Problem to work on: Each line of the records containing "bottom" is to be copied out and returned.

:::

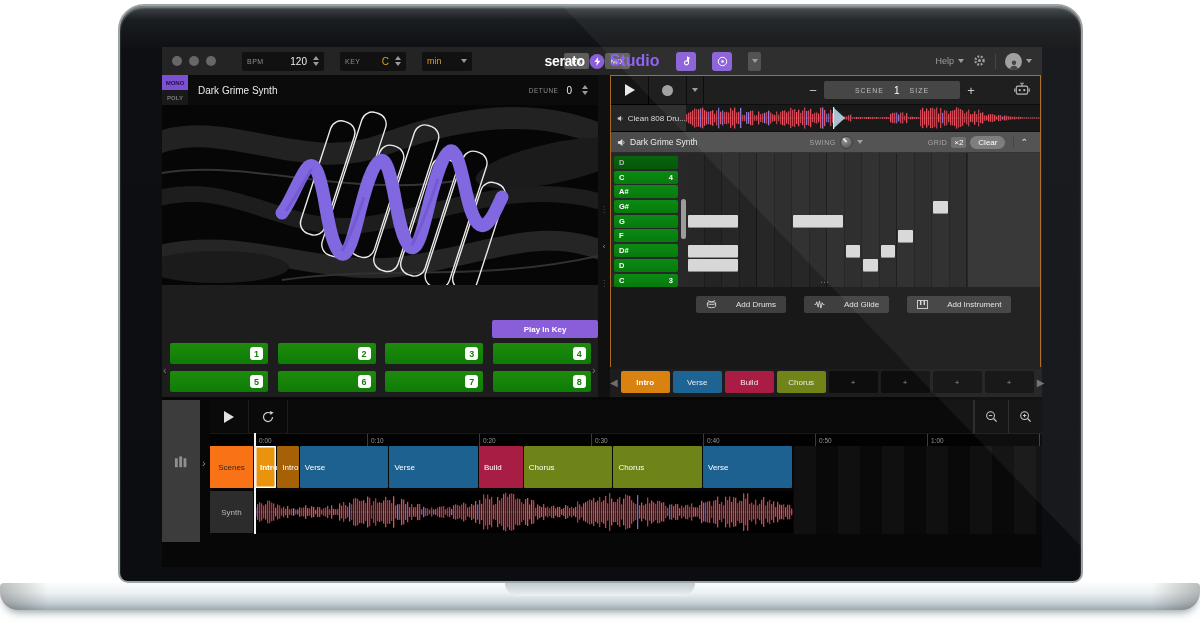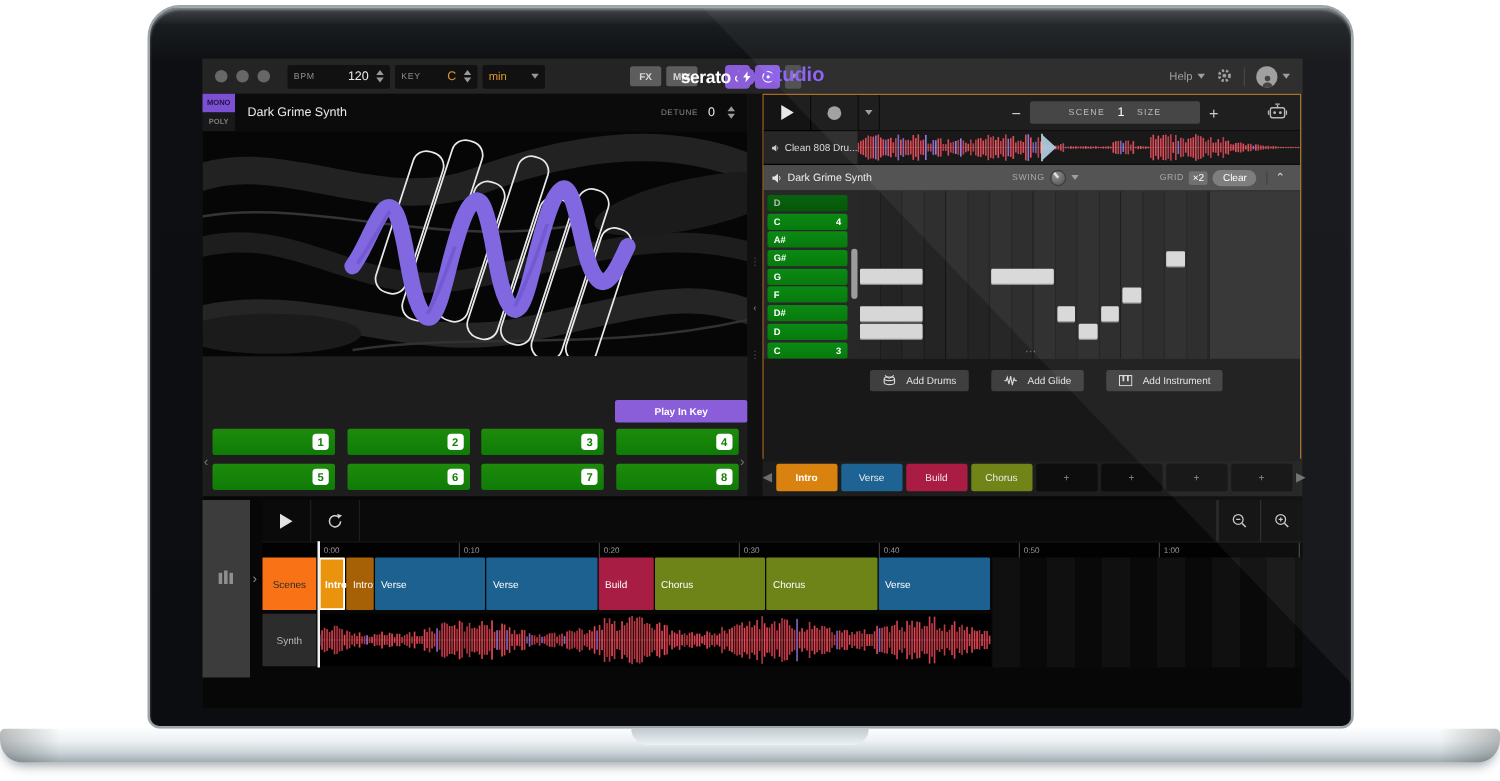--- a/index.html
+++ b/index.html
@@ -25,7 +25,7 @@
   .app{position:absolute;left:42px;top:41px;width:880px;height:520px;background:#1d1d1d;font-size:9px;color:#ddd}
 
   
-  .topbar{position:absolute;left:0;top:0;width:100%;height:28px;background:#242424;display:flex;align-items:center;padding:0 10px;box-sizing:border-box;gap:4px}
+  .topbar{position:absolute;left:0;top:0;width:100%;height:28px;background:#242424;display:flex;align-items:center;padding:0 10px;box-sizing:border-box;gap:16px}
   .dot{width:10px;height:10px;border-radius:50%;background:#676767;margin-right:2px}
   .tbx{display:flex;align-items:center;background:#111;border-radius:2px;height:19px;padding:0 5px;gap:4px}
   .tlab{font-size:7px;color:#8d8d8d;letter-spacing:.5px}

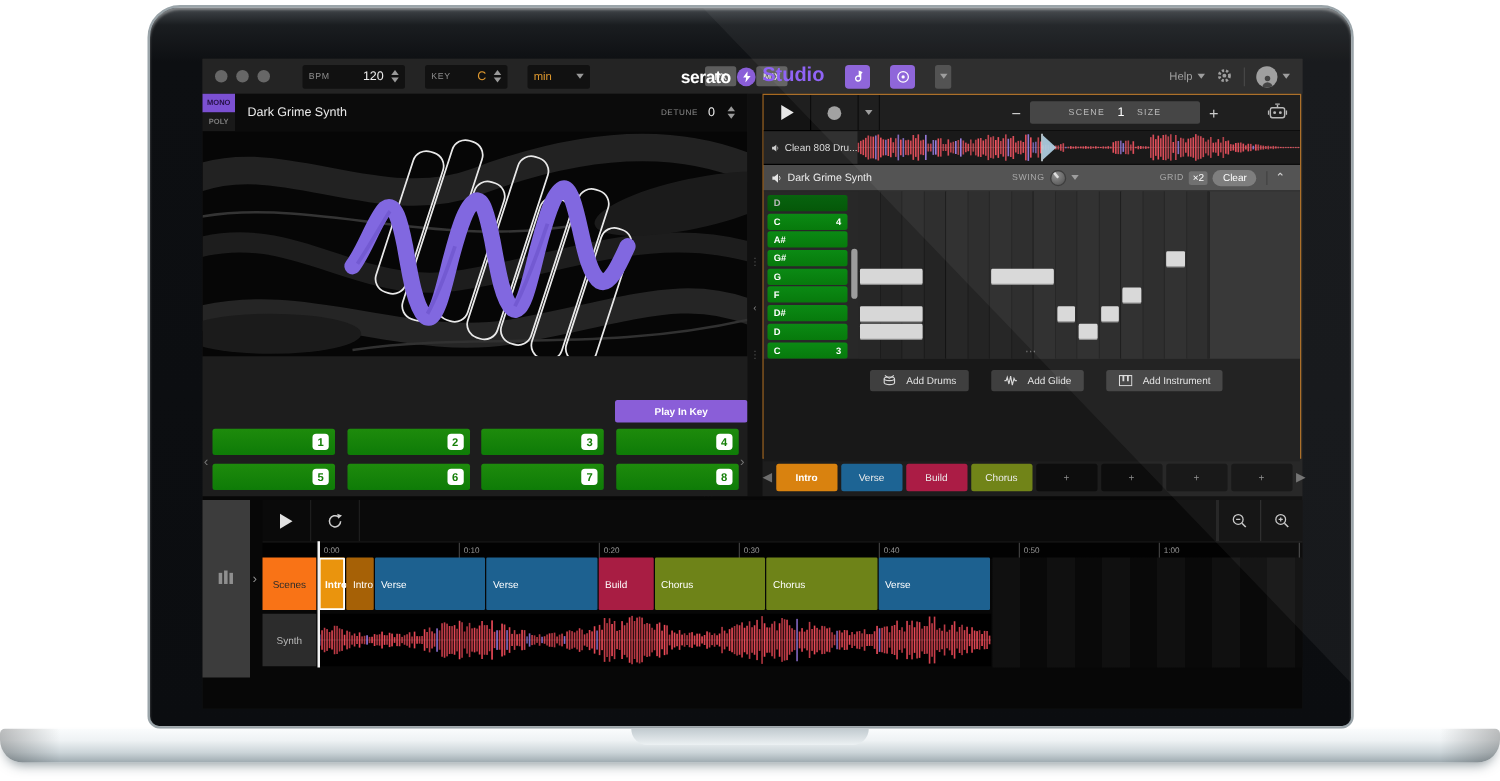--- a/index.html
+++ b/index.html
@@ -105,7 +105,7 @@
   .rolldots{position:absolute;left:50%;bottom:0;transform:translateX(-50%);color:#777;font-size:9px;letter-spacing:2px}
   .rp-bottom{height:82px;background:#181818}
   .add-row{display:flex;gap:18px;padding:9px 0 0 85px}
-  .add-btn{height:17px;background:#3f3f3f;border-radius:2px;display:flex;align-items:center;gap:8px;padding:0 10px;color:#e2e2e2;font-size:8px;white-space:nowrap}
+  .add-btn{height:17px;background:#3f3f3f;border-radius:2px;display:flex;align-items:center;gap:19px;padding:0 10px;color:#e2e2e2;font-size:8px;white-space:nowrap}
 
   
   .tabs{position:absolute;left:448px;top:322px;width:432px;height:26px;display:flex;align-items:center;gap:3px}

:::

Task result:
   .rolldots{position:absolute;left:50%;bottom:0;transform:translateX(-50%);color:#777;font-size:9px;letter-spacing:2px}
   .rp-bottom{height:82px;background:#181818}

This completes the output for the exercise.